--- Entries shown Enclosed Below ---

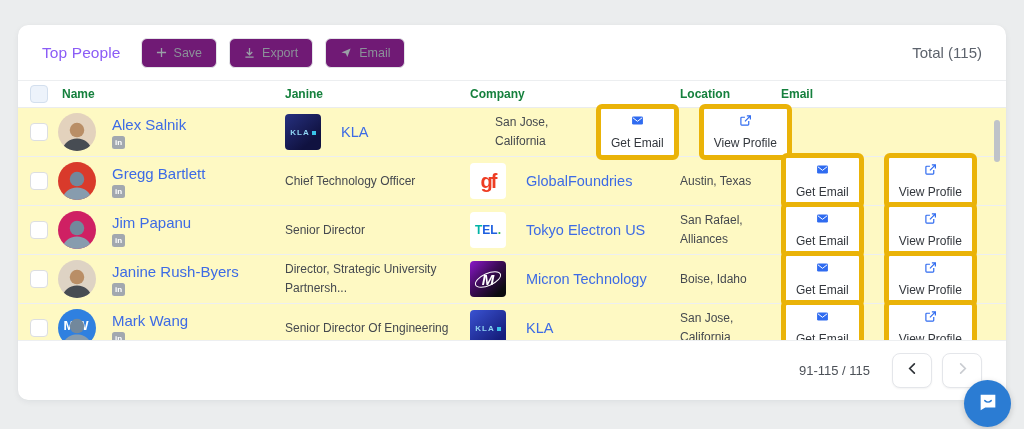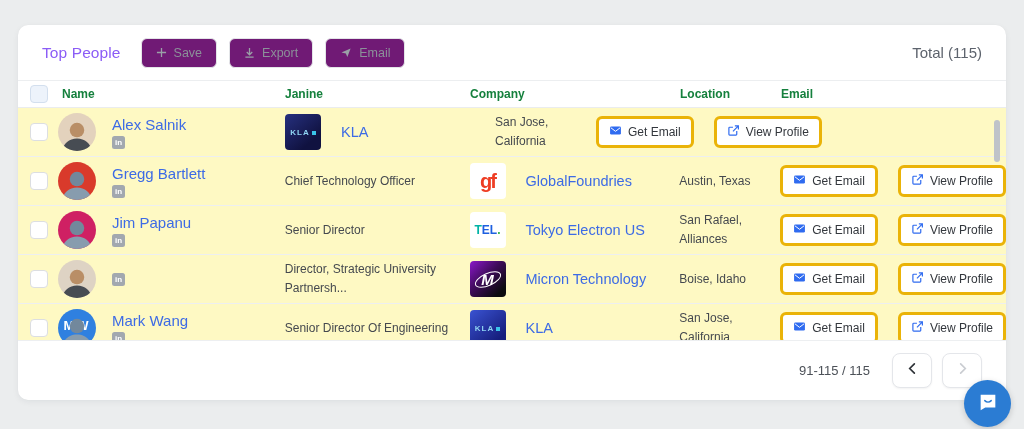--- a/index.html
+++ b/index.html
@@ -78,8 +78,8 @@
   .company-link { margin-left:20px; font-size:14.5px; color:#3d6be5; cursor:pointer; }
 
   .rbtn { display:inline-flex; align-items:center; gap:6px; padding:5px 10px;
-    background:#fff; border:3px solid #eab308; border-radius:6px;
-    font-size:12px; color:#33373d; cursor:pointer; white-space:nowrap; }
+    background:#fff; border:5px solid #eab308; border-radius:6px;
+    font-size:12px; color:#33373d; cursor:pointer; white-space:nowrap;flex-direction:column; }
 
   .scroll-thumb { position:absolute; right:6px; top:40px; width:6px; height:42px;
     border-radius:3px; background:#bfc3c9; }

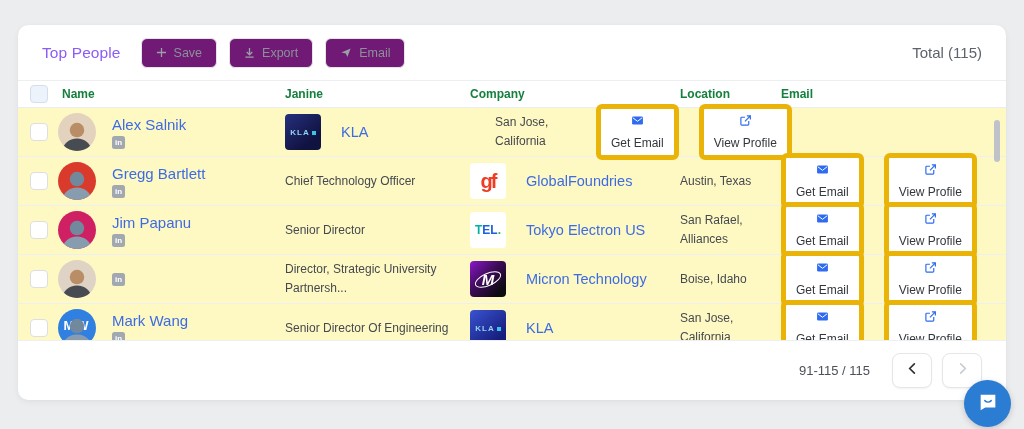--- a/index.html
+++ b/index.html
@@ -302,6 +302,7 @@
               </svg>
       </span>
       <span class="name-stack">
+        <a class="name-link">Janine Rush-Byers</a>
         <span class="li-icon">in</span>
       </span>
     </div>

--- End of Enclosed Entries shown ---

Omit every picture while printing the data word for word.

--- Response to this exercise ---
--- a/index.html
+++ b/index.html
@@ -78,8 +78,8 @@
   .company-link { margin-left:20px; font-size:14.5px; color:#3d6be5; cursor:pointer; }
 
   .rbtn { display:inline-flex; align-items:center; gap:6px; padding:5px 10px;
-    background:#fff; border:3px solid #eab308; border-radius:6px;
-    font-size:12px; color:#33373d; cursor:pointer; white-space:nowrap; }
+    background:#fff; border:5px solid #eab308; border-radius:6px;
+    font-size:12px; color:#33373d; cursor:pointer; white-space:nowrap;flex-direction:column; }
 
   .scroll-thumb { position:absolute; right:6px; top:40px; width:6px; height:42px;
     border-radius:3px; background:#bfc3c9; }

--- a/index.html
+++ b/index.html
@@ -302,6 +302,7 @@
               </svg>
       </span>
       <span class="name-stack">
+        <a class="name-link">Janine Rush-Byers</a>
         <span class="li-icon">in</span>
       </span>
     </div>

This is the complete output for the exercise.